10 cars for $1,430? That ain't nothing! I started collecting diecast at an age when other kids were discovering the joys of firecrackers. There are many cars more expensive than $143, especially Hot Wheels.

The most valuable one has been sold for prices between $60,000 - $72,000  in recent years. The guy who sold one of these Hotwheels VW vans went out and bought himself a Dodge Viper with the money.


----------



## partsguy (Apr 3, 2015)

Collector bikes don't have to be expensive, but your tastes and preferences can be. There are many great classics that can be had for under $800. I shop for bargains and the most I have ever spent on a bike, including purchase price and the cost of work done and parts, was about $300. I can get that out of the bike if I were to sell it. But that isn't going to happen, at least in the for-seeable future.


----------



## Freqman1 (Apr 3, 2015)

I also collect the "Sweet 16" Hotwheels (the first 16 cars introduced in 1968). Yep they can get expensive especially if you seek top condition and rare colors such as the pink cars-which I don't. I also have about 40-50 of the Franklin/Danbuty Mint, GMP, and other high end diecast so I know how fast these can drain a bank account as well. I think the point here is just about any hobbie can cost large money depending on desire/expendable income. V/r Shawn


----------



## cyclingday (Apr 3, 2015)

It's not cheap, because quality never is.


----------



## Freqman1 (Apr 3, 2015)

cyclingday said:


> It's not cheap, because quality never is.
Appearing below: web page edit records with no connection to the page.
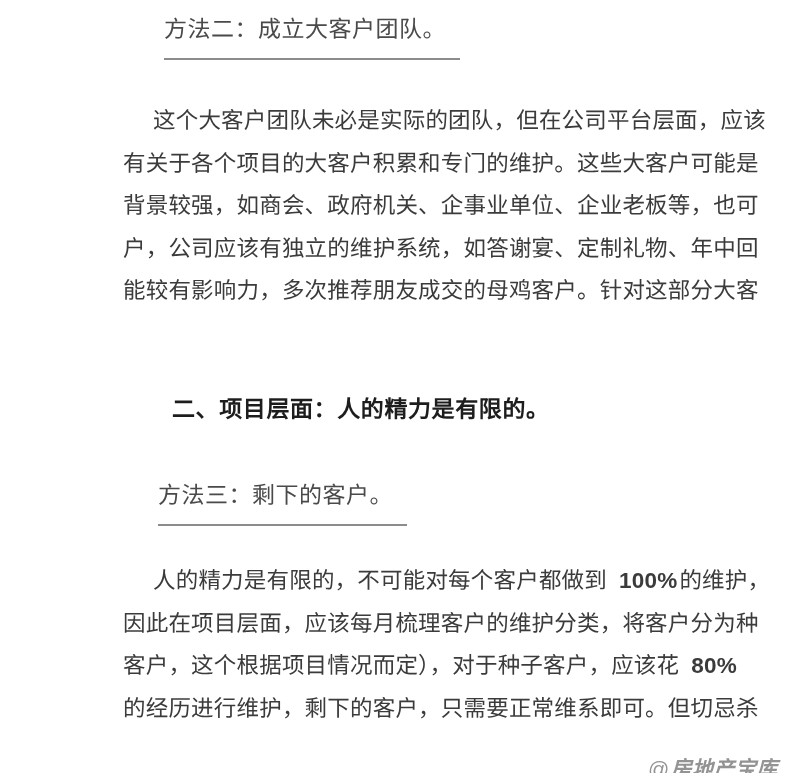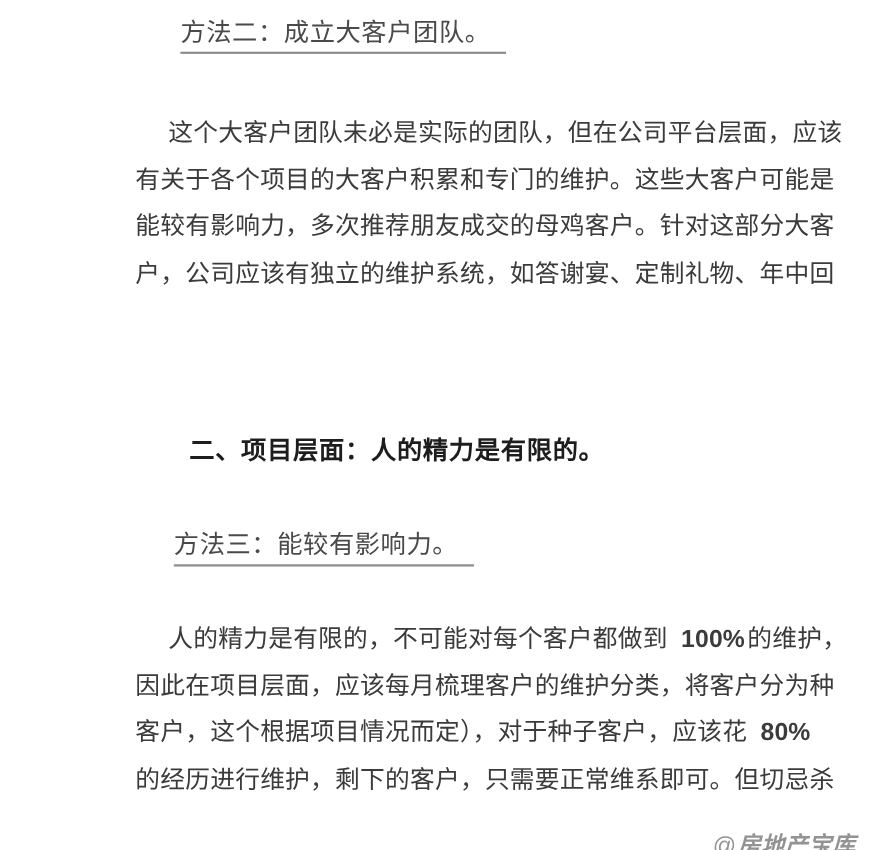"方法二：成立大客户团队。" .method-heading { padding-bottom: 3px -> 14px }
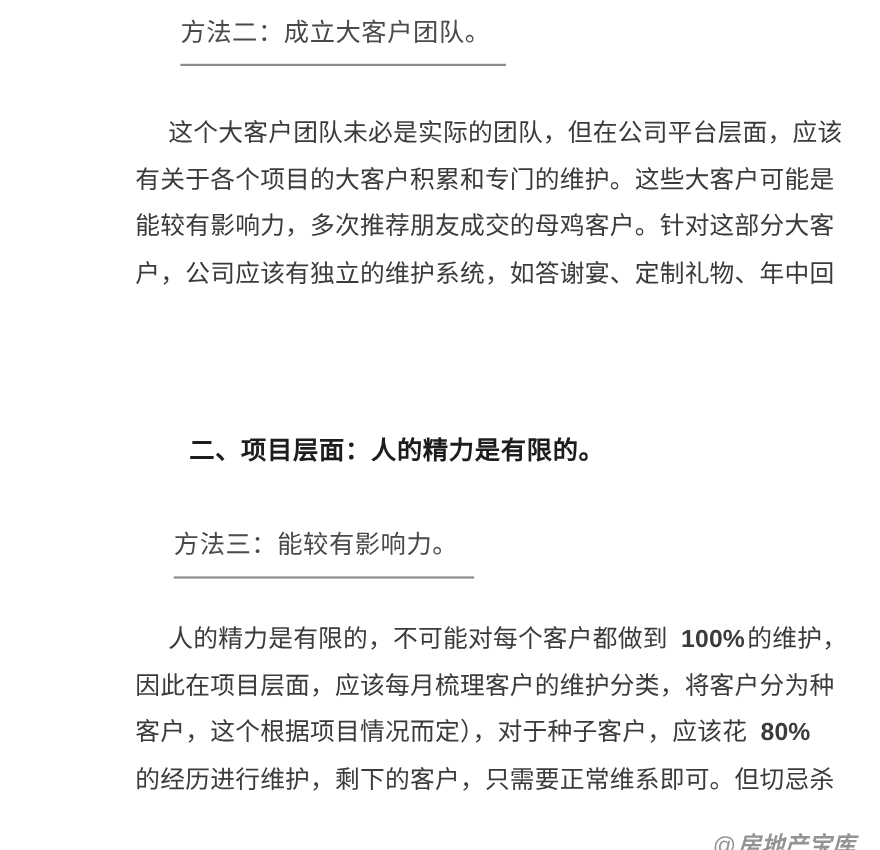"背景较强，如商会、政府机关、企事业单位、企业老板等，也可" div.line { html: none -> <div>背景较强，如商会、政府机关、企事业单位、企业老板等，也可</div> }
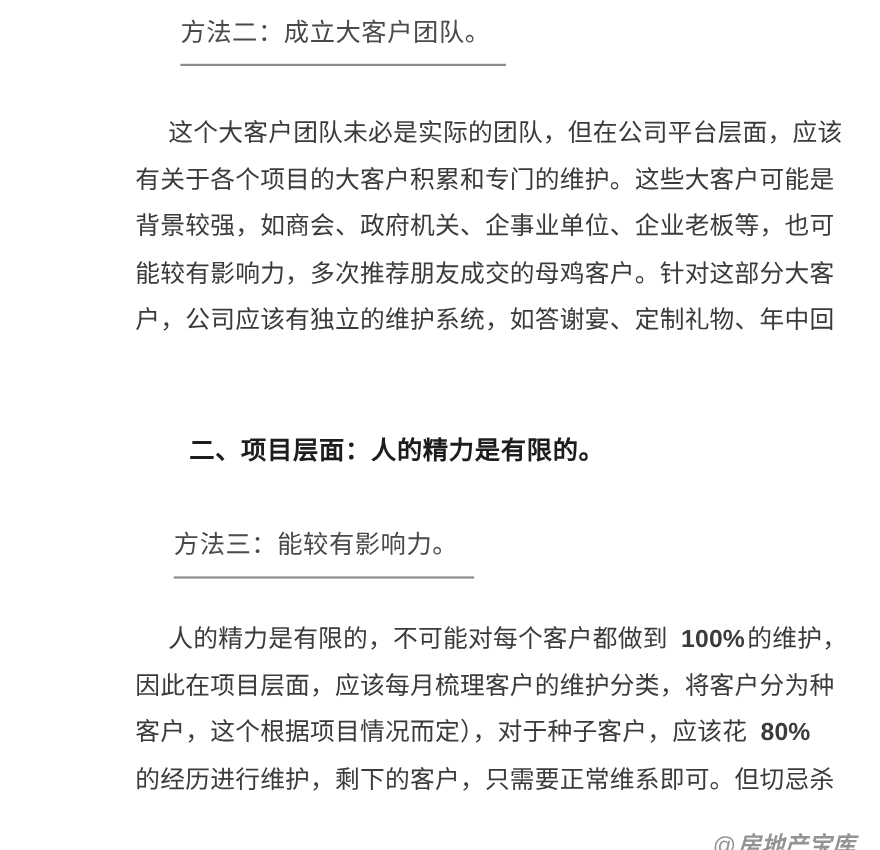"能较有影响力，多次推荐朋友成交的母鸡客户。针对这部分大客" div.line { order: before "户，公司应该有独立的维护系统，如答谢宴、定制礼物、年中回" -> after "户，公司应该有独立的维护系统，如答谢宴、定制礼物、年中回" }
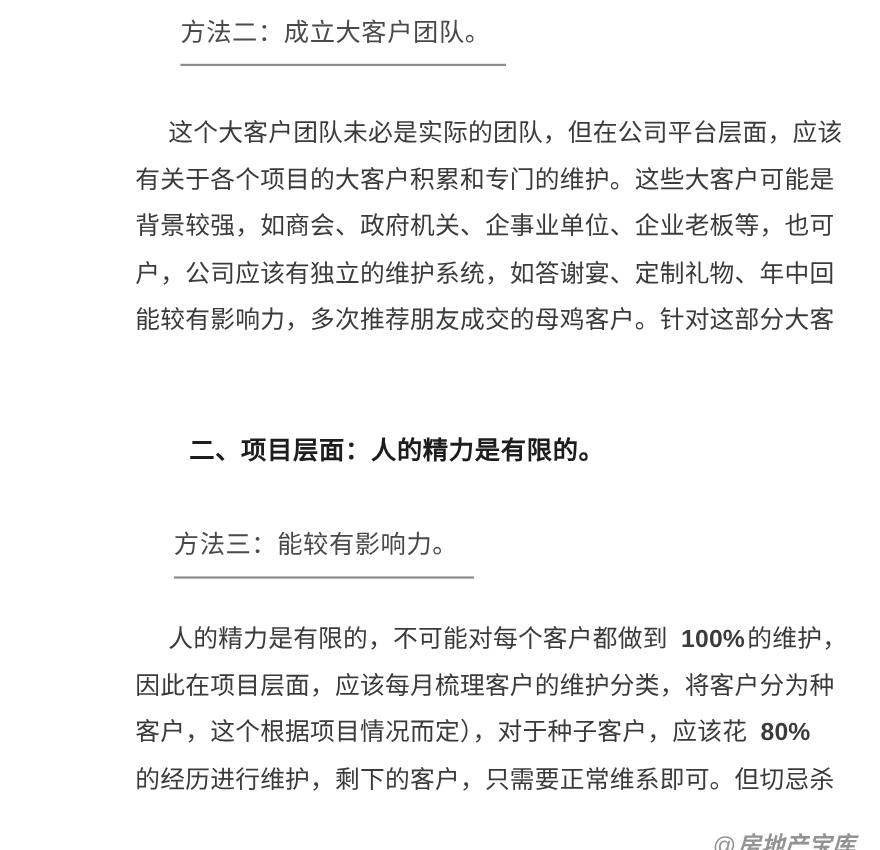"方法三：能较有影响力。" div.method-heading { text: 能较有影响力 -> 剩下的客户 }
Which is why I would rather have one really nice bike than ten average bikes. V/r Shawn


----------



## scrubbinrims (Apr 3, 2015)

Freqman1 said:


> Which is why I would rather have one really nice bike than ten average bikes. V/r Shawn




So why do you have a couple dozen really nice bikes?
Chris


----------



## partsguy (Apr 3, 2015)

I went through the phase of "every classic must be saved no matter what" and dragged in all kinds of crap that was worth more put through the press than it was parted out. I did some digging and found I liked 1957-1966 Murray and Huffman-built bikes. Mostly Huffman, whether the brand is Monark, Huffy, Firestone, Belknap, or what have you. Funny, I picked up most of my bikes when middleweights were worthless. Now they're going up in value. Guess I finally won at something?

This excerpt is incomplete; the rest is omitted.